Tuesday, May 12, 2015

Producing an Album for the First Time: Part VI – Lesson Learned

A Time and Place

One of the more significant lessons I learned was about...well, honestly, patience. The situation was clear, however, I just didn't anticipate the disruption. The album had some tracks that were monsters, literally and figuratively, and when editing them on my original desktop setup, I ran into major problems with the CPU seizing and, sometimes, simply rebooting the entire system. It had enough and, honestly, so had I. Additionally, there was just not enough RAM overhead to handle some of what I needed to do, as well. Applying a filter would involve significant drive-grinding time as the virtual RAM disk swapped data back and forth for what seemed to be eternity. For reference, my desktop, at the time, was a 2.6GHz Duo-core with 12GB RAM. The problem? It was a Dell, so I couldn't just swap things out – I had to make sure they would play well with all the proprietary nonsense Dell saddles you with so that your next upgrade will have to be through them, or be done, yourself…

Now, this isn't to cast aspersions on Dell products, it is, however, pointing out that there are some proprietary things about Dell systems that will make upgrading a ...maddening… experience. First and foremost, the chassis connection headers are not going to match up to any motherboard you purchase and hope to put into your Dell case. Why would you want to replace your motherboard? Well, because you are limited to the type and power of the CPU you get, should you wish to replace it. In my case, I would only been able to upgrade processors to a quad-core and only up to 3GHz. Considering the deal I found for the Hex-Core 3.9GHz processor, I knew I was going to have to upgrade my motherboard, as well.

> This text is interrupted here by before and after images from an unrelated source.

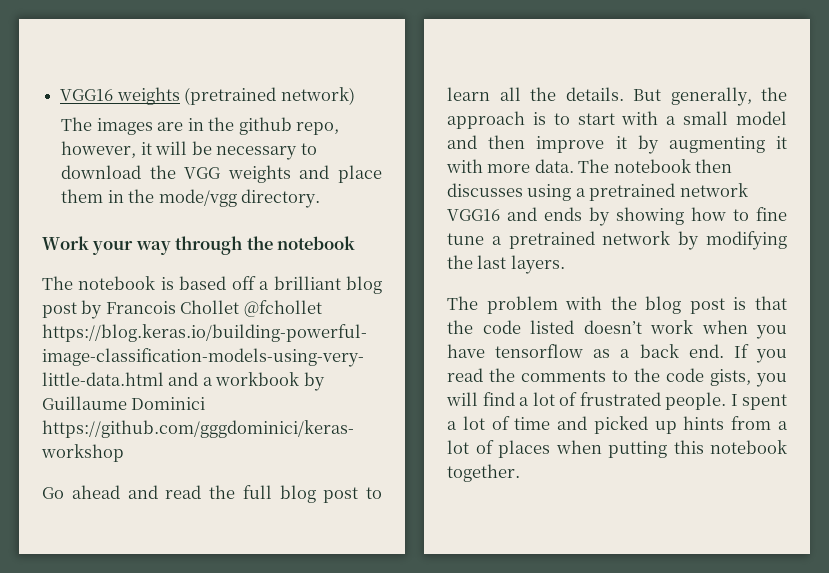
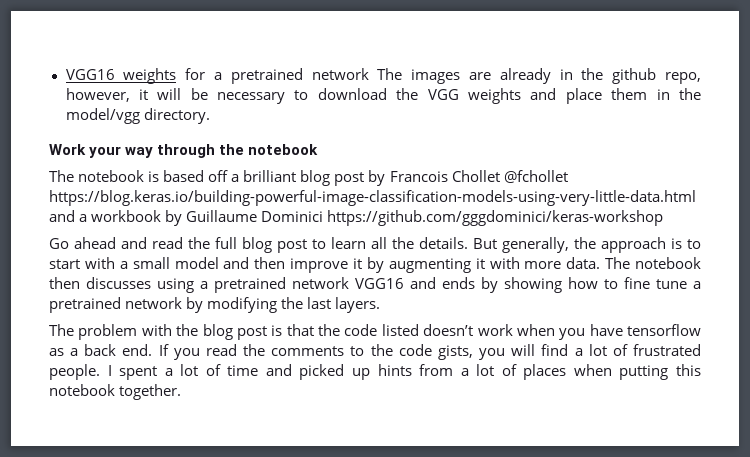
[184,87,355,105] (pretrained network) // -> [185,68,369,84] for a pretrained network
(184, 126) none -> [499,68,551,84] already
[158,189,237,207] mode/vgg -> [65,108,140,124] model/vgg

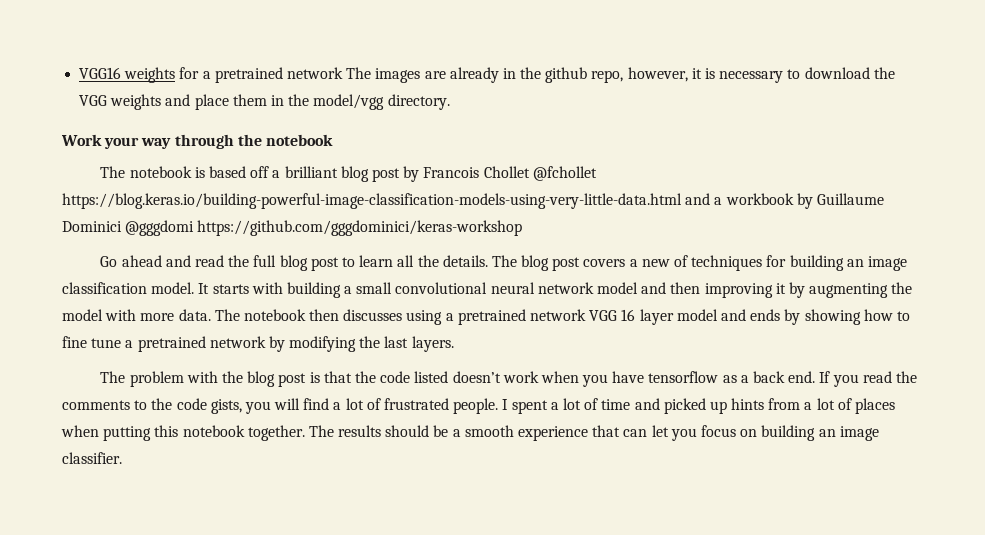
[157,88,208,100] will be -> [705,68,716,79] is
(324, 216) none -> [125,220,195,236] @gggdomi
[473,237,701,253] [49,257,170,269] But generally, the approach is to start with a small -> [491,255,907,271] [62,282,594,298] The blog post covers a new of techniques for building an image classification model. It starts with building a small convolutional neural network
[290,258,349,273] improve -> [704,283,773,298] improving
[475,258,485,269] it -> [891,282,913,294] [62,309,103,321] the model
[355,278,404,289] VGG16 -> [589,309,718,325] VGG 16 layer model
(182, 392) none -> [308,425,879,441] [62,452,122,464] The results should be a smooth experience that can let you focus on building an image classifier.

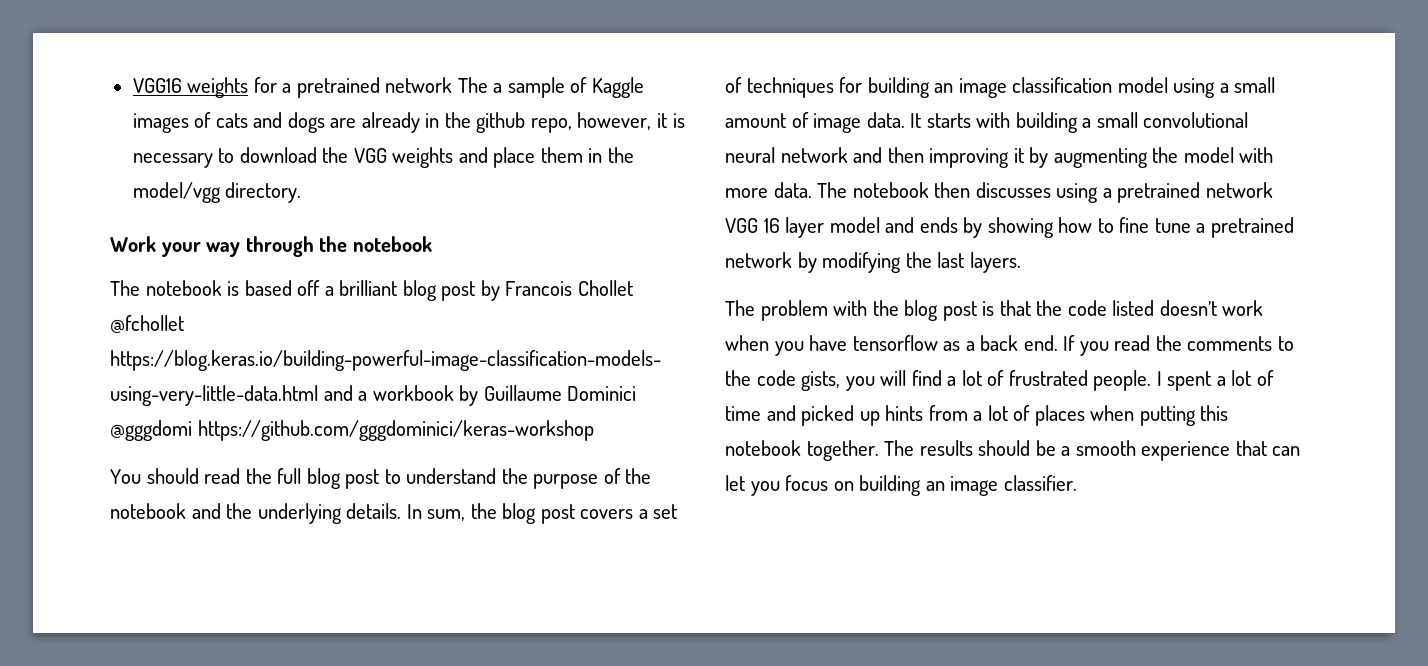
[375,68,421,83] images -> [493,77,644,98] [132,112,325,133] a sample of Kaggle images of cats and dogs
[100,255,191,267] Go ahead and -> [110,468,199,484] You should
[359,255,517,267] learn all the details. The -> [406,468,652,489] [110,503,497,524] understand the purpose of the notebook and the underlying details. In sum, the
[641,259,670,267] new -> [653,504,678,519] set
[151,282,195,294] model. -> [1117,77,1276,98] [725,112,905,133] model using a small amount of image data.
[597,282,639,294] model -> (848, 155) none

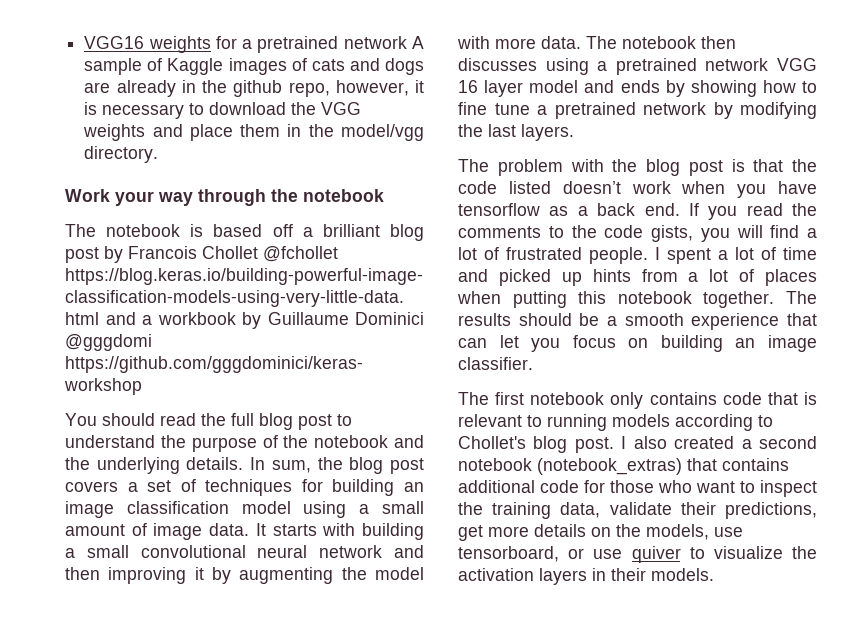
[457,77,503,93] The a -> [412,36,424,49] A
(1077, 483) none -> [458,392,817,409] [458,414,773,431] [458,436,817,453] [458,458,789,475] [458,480,817,497] [458,502,817,519] [458,524,743,541] [458,546,817,563] [458,568,714,585] // The first notebook only contains code that is relevant to running models according to Chollet's blog post. I also created a second notebook (notebook_extras) that contains additional code for those who want to inspect the training data, validate their predictions, get more details on the models, use tensorboard, or use quiver to visualize the activation layers in their models.

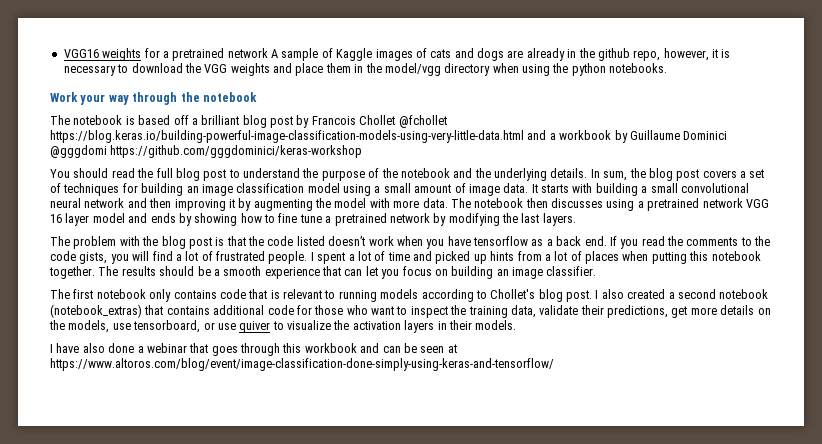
[84,146,159,163] directory. -> [444,63,668,76] directory when using the python notebooks.
(714, 574) none -> [50,343,457,356] [50,358,554,371] // I have also done a webinar that goes through this workbook and can be seen at https://www.altoros.com/blog/event/image-classification-done-simply-using-keras-and-tensorflow/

So, it came to be that I had the motherboard and the CPU, but I quickly discovered that there was no way I was going to be able to use it without a new chassis, since the panel headers were never going to line up and there were a couple of important ones – power on and reset. For reference, I didn't realize that systems wouldn't even boot without the reset being attached, at the least at the motherboard header level. The one that worked?  After a couple of attempts, I settled on probably the cheapest chassis out there that’s sold by reputable dealers.  The edges of the metal inside the case aren’t ground or beveled so are, in some cases, lethal…  However, the power supply location allowed the connections to still reach the motherboard, something the more expensive models missed being able to do by scant centimeters, but very real distances that couldn’t be overcome by wishy thinking.

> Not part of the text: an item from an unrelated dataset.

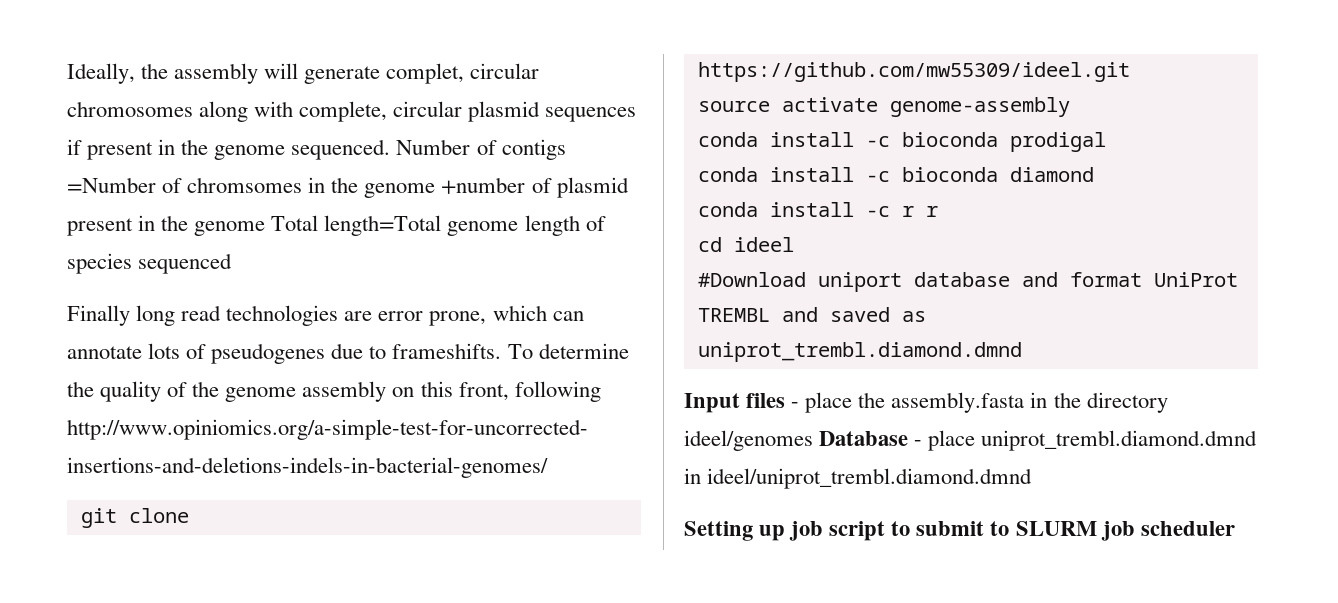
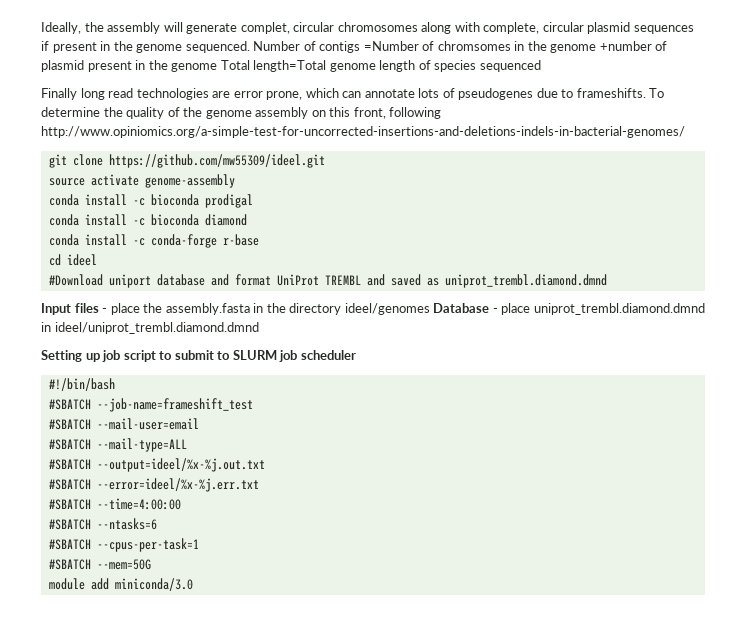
[901,206,938,217] r r -> [150,234,259,248] conda-forge r-base
(1235, 528) none -> [48,378,115,391] [48,398,253,412] [48,418,199,430] [48,438,187,452] [48,458,265,472] [48,478,259,492] [48,498,181,510] [48,518,157,530] [48,538,199,552] [48,559,151,570] [48,578,193,591] // #!/bin/bash // #SBATCH --job-name=frameshift_test // #SBATCH --mail-user=email // #SBATCH --mail-type=ALL // #SBATCH --output=ideel/%x-%j.out.txt // #SBATCH --error=ideel/%x-%j.err.txt // #SBATCH --time=4:00:00 // #SBATCH --ntasks=6 // #SBATCH --cpus-per-task=1 // #SBATCH --mem=50G // module add miniconda/3.0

The problem was that this process took a solid week and a couple days to get a system back up and running and able to do anything moderately useful.  The REAL problem?  This was smack in the middle of mixing Brendan’s album.

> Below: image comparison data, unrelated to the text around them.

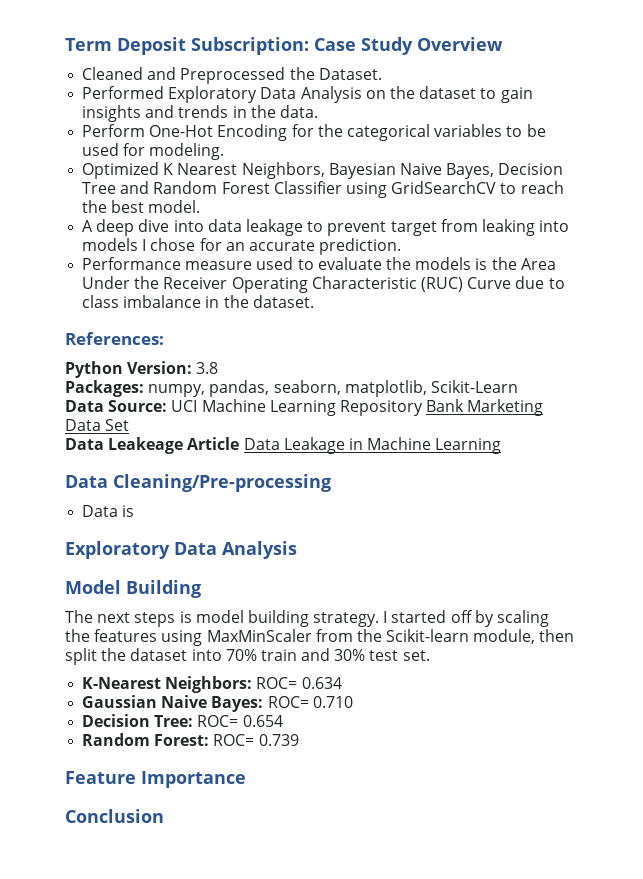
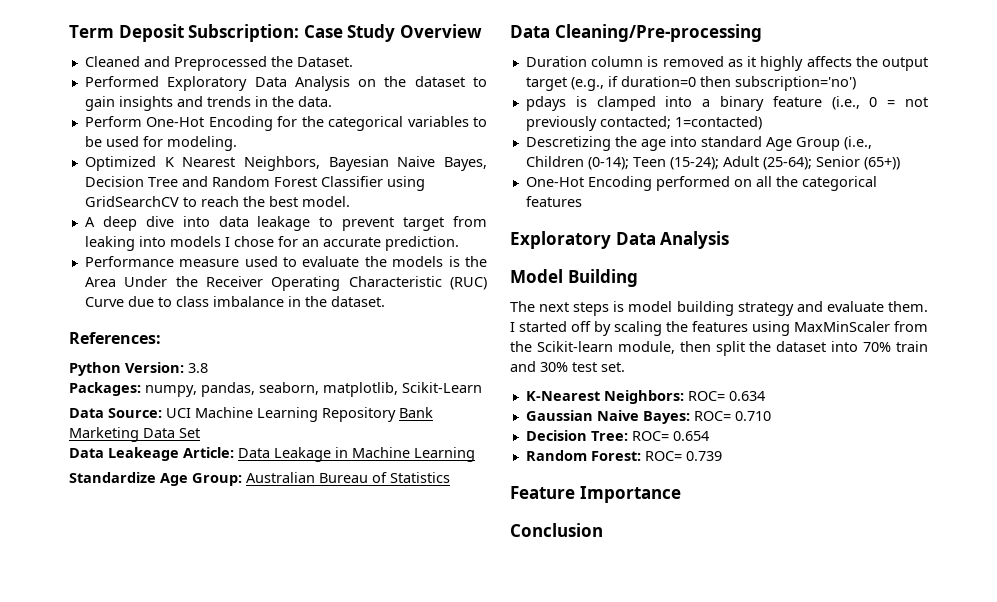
[187,437,240,450] Article -> [183,447,234,458] Article:
(502, 446) none -> [69,472,450,486] // Standardize Age Group: Australian Bureau of Statistics
[82,505,135,517] Data is -> [525,56,928,71] [525,76,856,91] [525,96,928,111] [525,116,762,131] [525,136,872,151] [525,156,900,170] [525,176,877,191] [525,196,582,207] Duration column is removed as it highly affects the output target (e.g., if duration=0 then subscription='no') // pdays is clamped into a binary feature (i.e., 0 = not previously contacted; 1=contacted) // Descretizing the age into standard Age Group (i.e., Children (0-14); Teen (15-24); Adult (25-64); Senior (65+)) // One-Hot Encoding performed on all the categorical features
[313,612,380,627] strategy. -> [737,301,928,316] strategy and evaluate them.

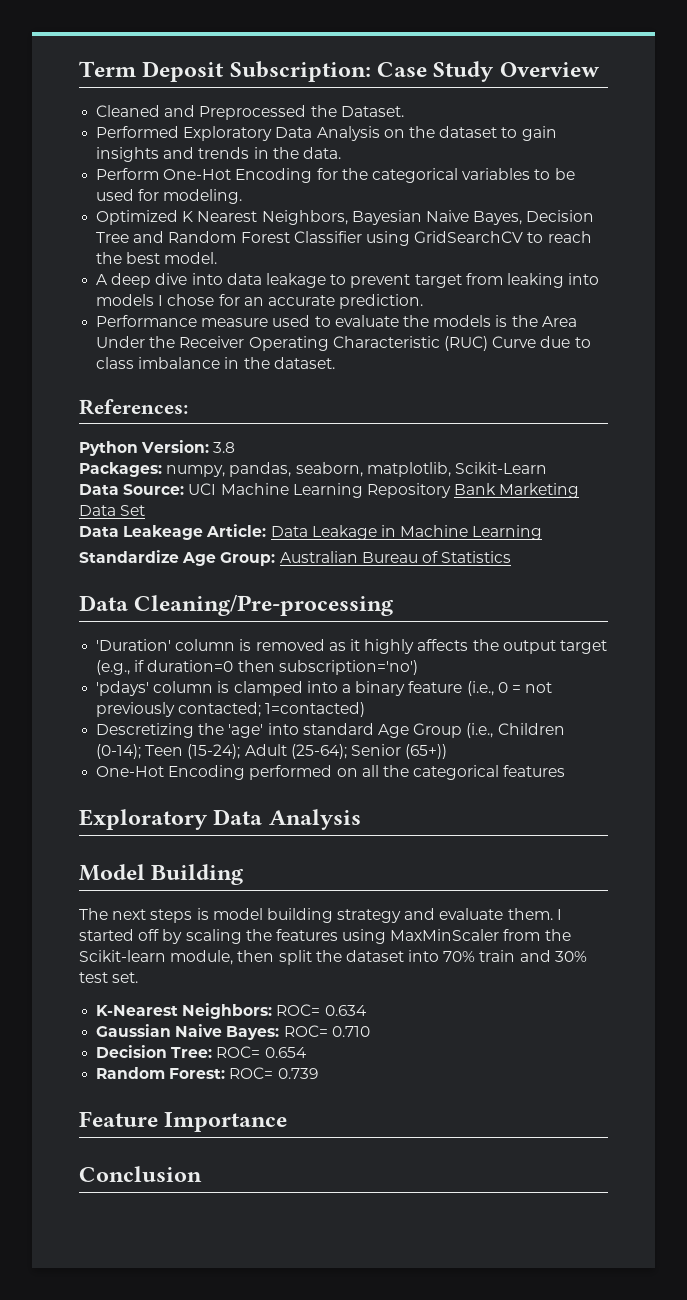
[525,56,587,67] Duration -> [96,639,172,651] 'Duration'
[525,96,566,111] pdays -> [96,681,214,696] 'pdays' column
[640,139,666,151] age -> [228,724,264,738] 'age'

My justification was simply that I had run into a problem where there were three to four songs that I wasn’t able to listen to, in real time, when I was mixing, because the horsepower needed was more than the system currently had.  Here’s the thing – there are two approaches to take here and I obviously took one, which is to up the horsepower of the machine so it can handle all the plugins across the multitude of tracks in the mix.  The other approach, which I would recommend, is to simplify.  If you’re using that many plugins on that many tracks, it’s probably time to change your approach – but I was so new to this world that I didn’t know how to execute that fairly simple process.

For reference, something as simple as setting up a couple of FX busses and sending your tracks to the single FX source will go a long way towards reducing CPU overhead and also make it easier to keep a uniform FX application across all tracks on that particular FX bus.

So, really, the moral to this story is that if you have a song or four that have 15 to 20 tracks, each with effects, and when you hit the space bar to listen and it starts stuttering all over the place because your CPU is seizing and begging for mercy, the FIRST thing to do is look into simplifying the overall makeup of the song either through the use of FX busses or just reconsidering all of the effects, period.  If you’re still running into problems, it’s tempting to upgrade your hardware. Fair enough. My advice?  Don’t do it in the middle of a time-sensitive project.  Really.  It was bone stupid on my part and something I won’t be doing again, trust me.

So you know, though, current incarnations of the songs have 40+ tracks, limited effects bussing and relatively no CPU taxing.  It also helps that system is now a bit more juggernaut-esque, boasting a 3.9GHz six core processor with 20GB RAM. So, maybe the bigger lesson, for me, was how to craft a better mix without being reliant on CPU-heavy effects.  Yes, they sound better.